It is also possible to employ a configuration in which the feature acquirer 32 generates
feature information X per each unit interval TF from a voice signal of the speaker
US that is stored separately from the segment data DS.
[0031] FIG. 4 illustrates an operation of the feature acquirer 32. In the following description,
it is assumed that feature information X is generated from each phone data item PS
of the segment group GS. As shown in FIG. 4, the feature acquirer 32 generates feature
information X by sequentially performing frequency analysis (S11 and S12), envelope
generation (S13 and S14), and feature quantity specification (S15 to S17) for each
unit interval TF of each phone data item PS.
[0032] When the procedure of FIG. 4 is initiated, the feature acquirer 32 calculates a frequency
spectrum SP through frequency analysis (for example, short time Fourier transform)
of each unit interval TF of the phone data PS (S11). The time length or position of
each unit interval TF is variably set according to a fundamental frequency of voice
represented by the phone data PS (pitch synchronization analysis). As shown by a dashed
line in FIG. 5, a plurality of peaks corresponding to (fundamental and harmonic) components
is present in the frequency spectrum SP calculated in process S11. The feature acquirer
32 detects the plurality of peaks of the frequency spectrum SP (S12).

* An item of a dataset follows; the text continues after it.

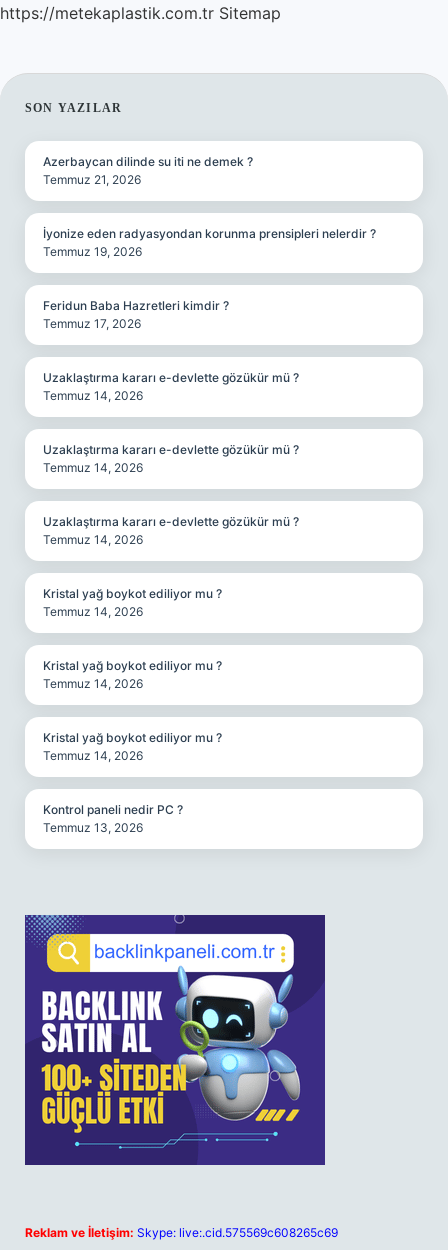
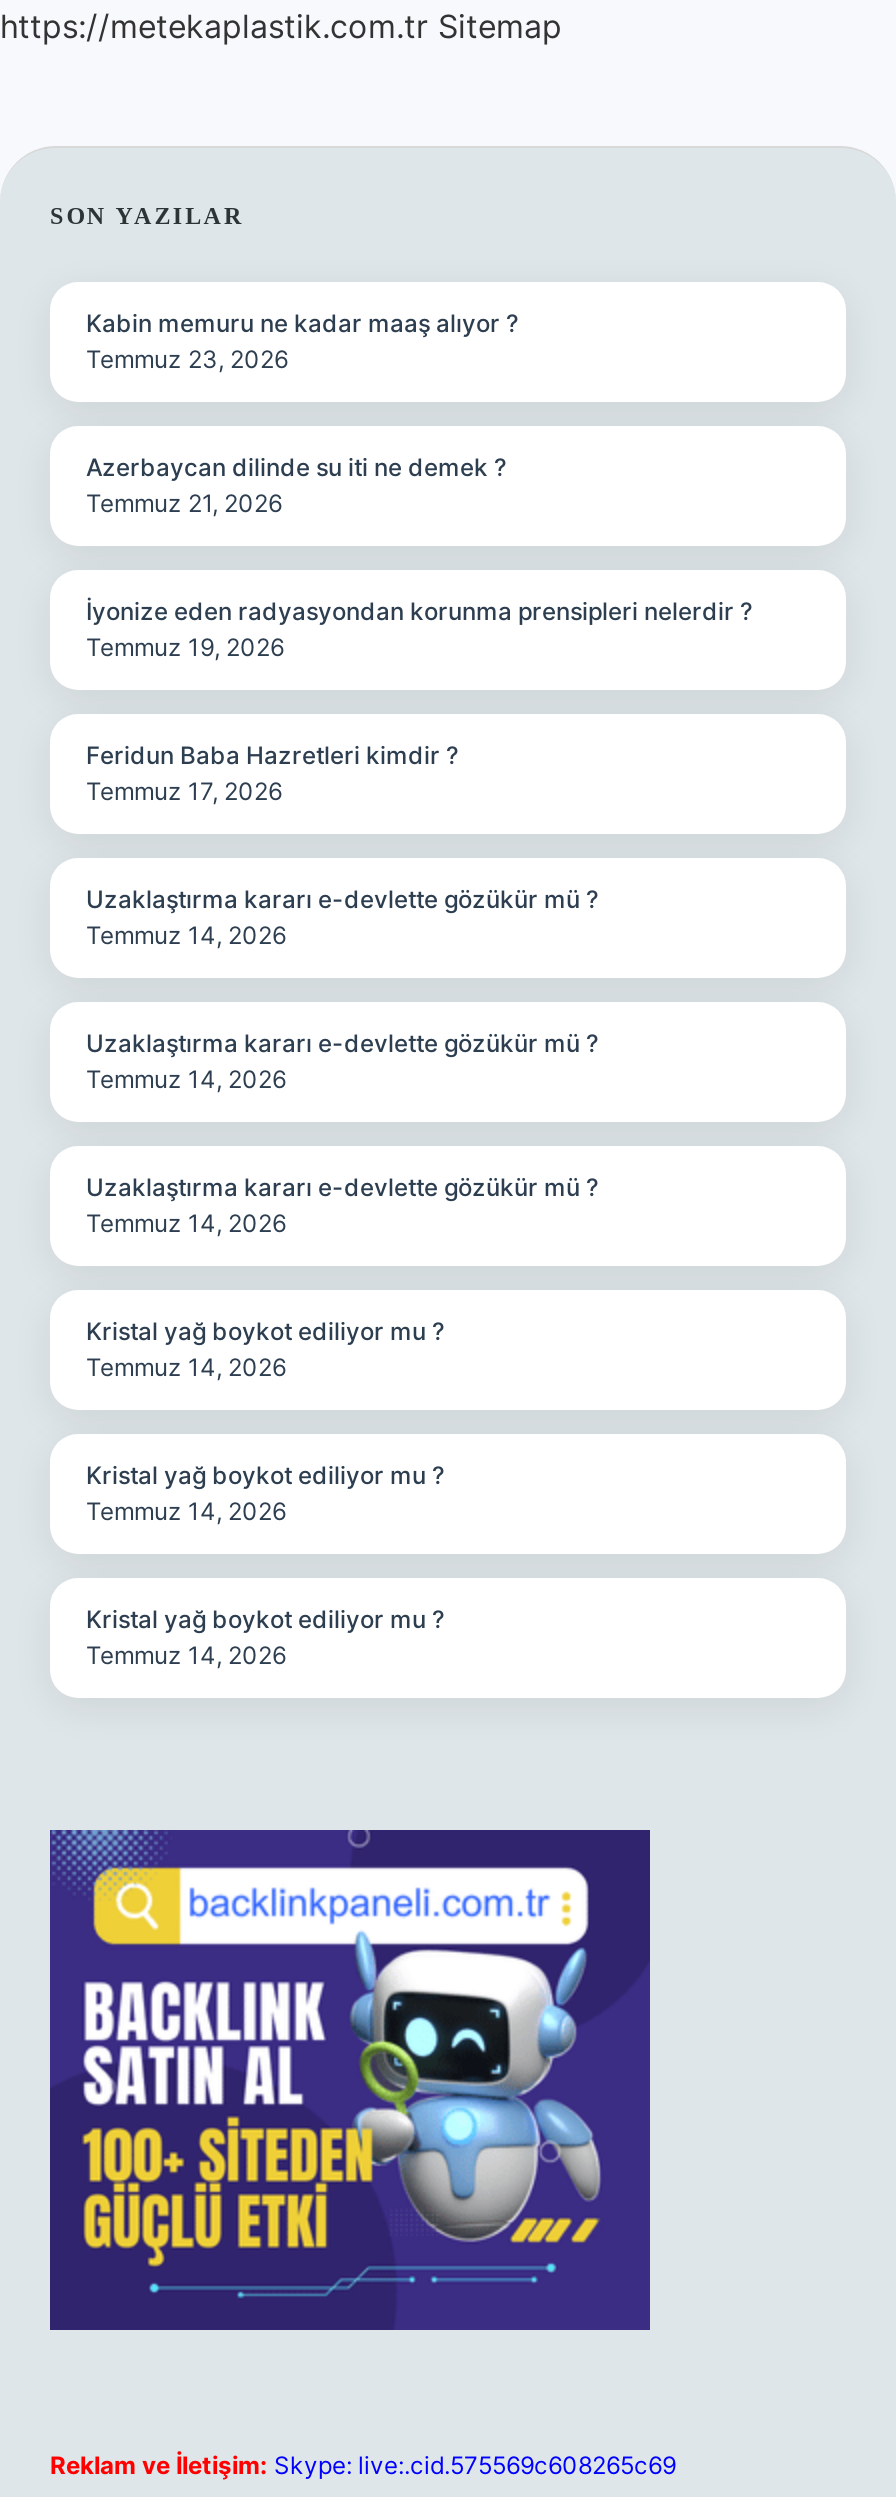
none -> [86,308,518,374] Kabin memuru ne kadar maaş alıyor ? | Temmuz 23, 2026
moved [43,154,376,763] -> [86,452,752,1670]: Azerbaycan dilinde su iti ne demek ? | Temmuz 21, 2026 | İyonize eden radyasyondan korunma prensipleri nelerdir ? | ... | Kristal yağ boykot ediliyor mu ? | Temmuz 14, 2026
[43,802,183,835] Kontrol paneli nedir PC ? | Temmuz 13, 2026 -> none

[0033] As shown by a solid line in FIG. 5, the feature acquirer 32 specifies an envelope
ENV by interpolating between each peak (each component) detected in process S12 (S13).
Known curve interpolation technology such as, for example, cubic spline interpolation
is preferably used for the interpolation of process S13. The feature acquirer 32 emphasizes
low frequency components by converting (i.e., Mel scaling) frequencies of the envelope
ENV generated through interpolation into Mel frequencies (S14). The process S14 may
be omitted.
[0034] The feature acquirer 32 calculates an autocorrelation function by performing Inverse
Fourier transform on the envelope ENV after process S14 (S15) and estimates an autoregressive
(AR) model (an all-pole transfer function) that approximates the envelope ENV from
the autocorrelation function of process S15 (S16). For example, the Yule-Walker equation
is preferably used to estimate the AR model in process S16. The feature acquirer 32
generates, as feature information X, a K-dimensional vector whose elements are K coefficient
values (line spectral frequencies) L[1] to L[K] obtained by converting coefficients
(AR coefficients) of the AR model estimated in process S16 (S17).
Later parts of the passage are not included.